The Cascading Failure That Took Down 47 Services

Ninety seconds. That's how long it took for one slow downstream call to drag a hundreds-of-services topology to its knees. What I learned about circuit breakers, bulkheads, timeout budgets, and the difference between a health check that's honest and one that lies.

Ninety seconds. That’s the entire window from the first PagerDuty page to the moment a federation tech lead pinged me directly because the public standings page had frozen mid-broadcast. By the time I had a terminal open, the dependency graph looked like a Christmas tree on Datadog. Forty seven services degraded. One root cause. And, honestly, the most embarrassing part is that I’d reviewed the change that caused it.

This was at the combat-sports tournament platform I CTO’d in London. Hundreds of microservices, Kafka as the async backbone, a Saturday afternoon live broadcast. The story is in the persona well already, but I want to use it here for the thing it actually taught me. Which is that cascading failure is rarely about the failing service. It’s about everything around it that wasn’t ready to refuse work.

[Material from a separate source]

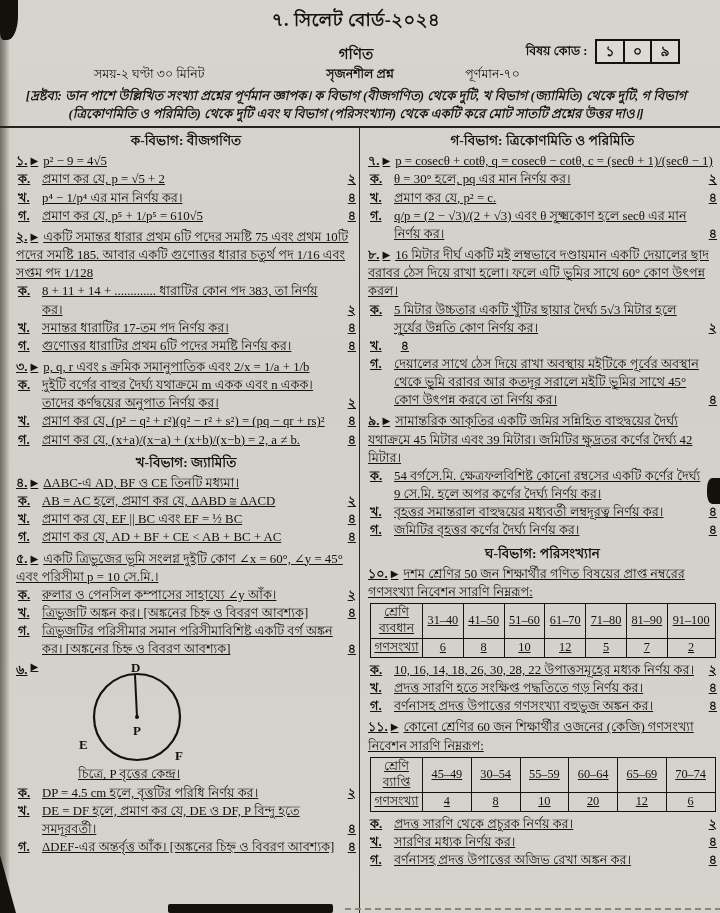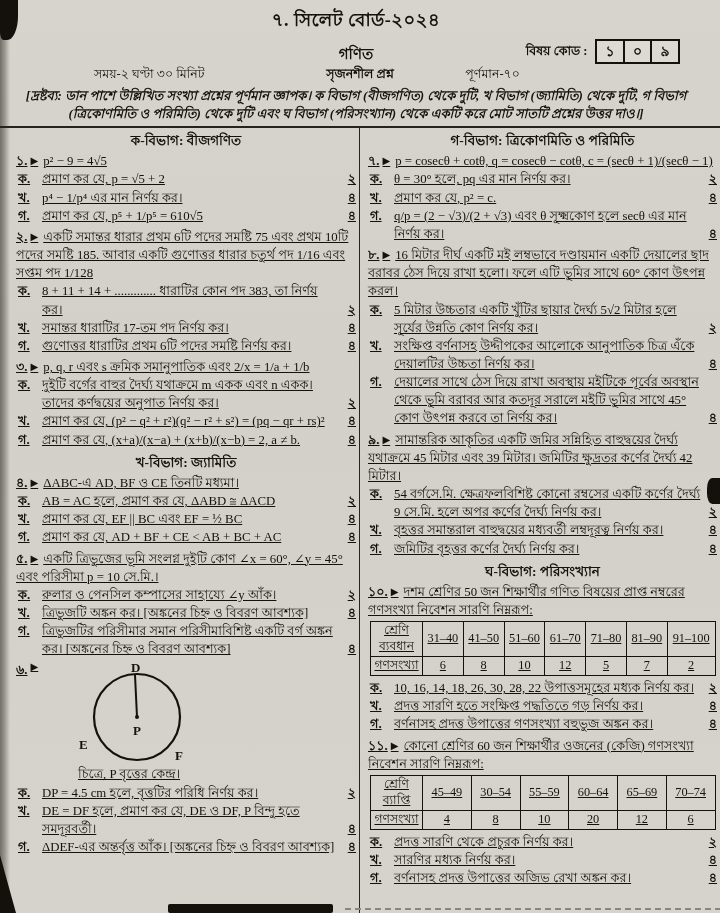"5 মিটার উচ্চতার একটি খুঁটির" span.item-text { text: 2 -> 3 }
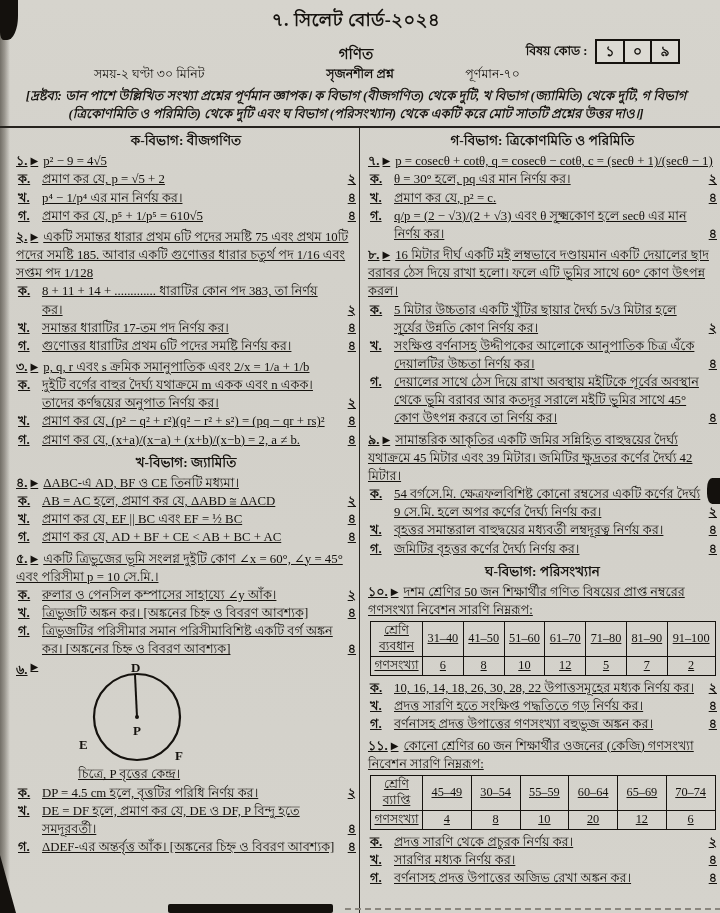"সংক্ষিপ্ত বর্ণনাসহ উদ্দীপকের আলোকে" span.item-text { html: <span>সংক্ষিপ্ত বর্ণনাসহ উদ্দীপকের আলোকে আনুপাতিক চিত্র এঁকে দেয়ালটির উচ্চতা নির্ণয় কর।</span> -> none }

How one slow consumer poisons the pool

The trigger was small. Someone had shipped a config-touching change without bumping the image tag. The deployment pulled :latest. One pod, out of six, came up with a different max.poll.interval.ms. The handler did a slow call out to a federation-rules service that occasionally took roughly 70 seconds. On five pods the poll interval was 300s and they shrugged it off. On the sixth, the interval was 60s. So that pod kept getting kicked out of the consumer group, which triggered a rebalance, which paused the other five, which made the lag grow, which extended the slow downstream call further. Every 30 seconds the dance started over.

First wrong fix, which I’m not proud of: kubectl rollout restart deployment/standings-projector. I told myself the group needed a clean re-join. What it actually got was the same six pods doing the same self-amplifying dance with a slightly different starting offset. I was feeding the fire.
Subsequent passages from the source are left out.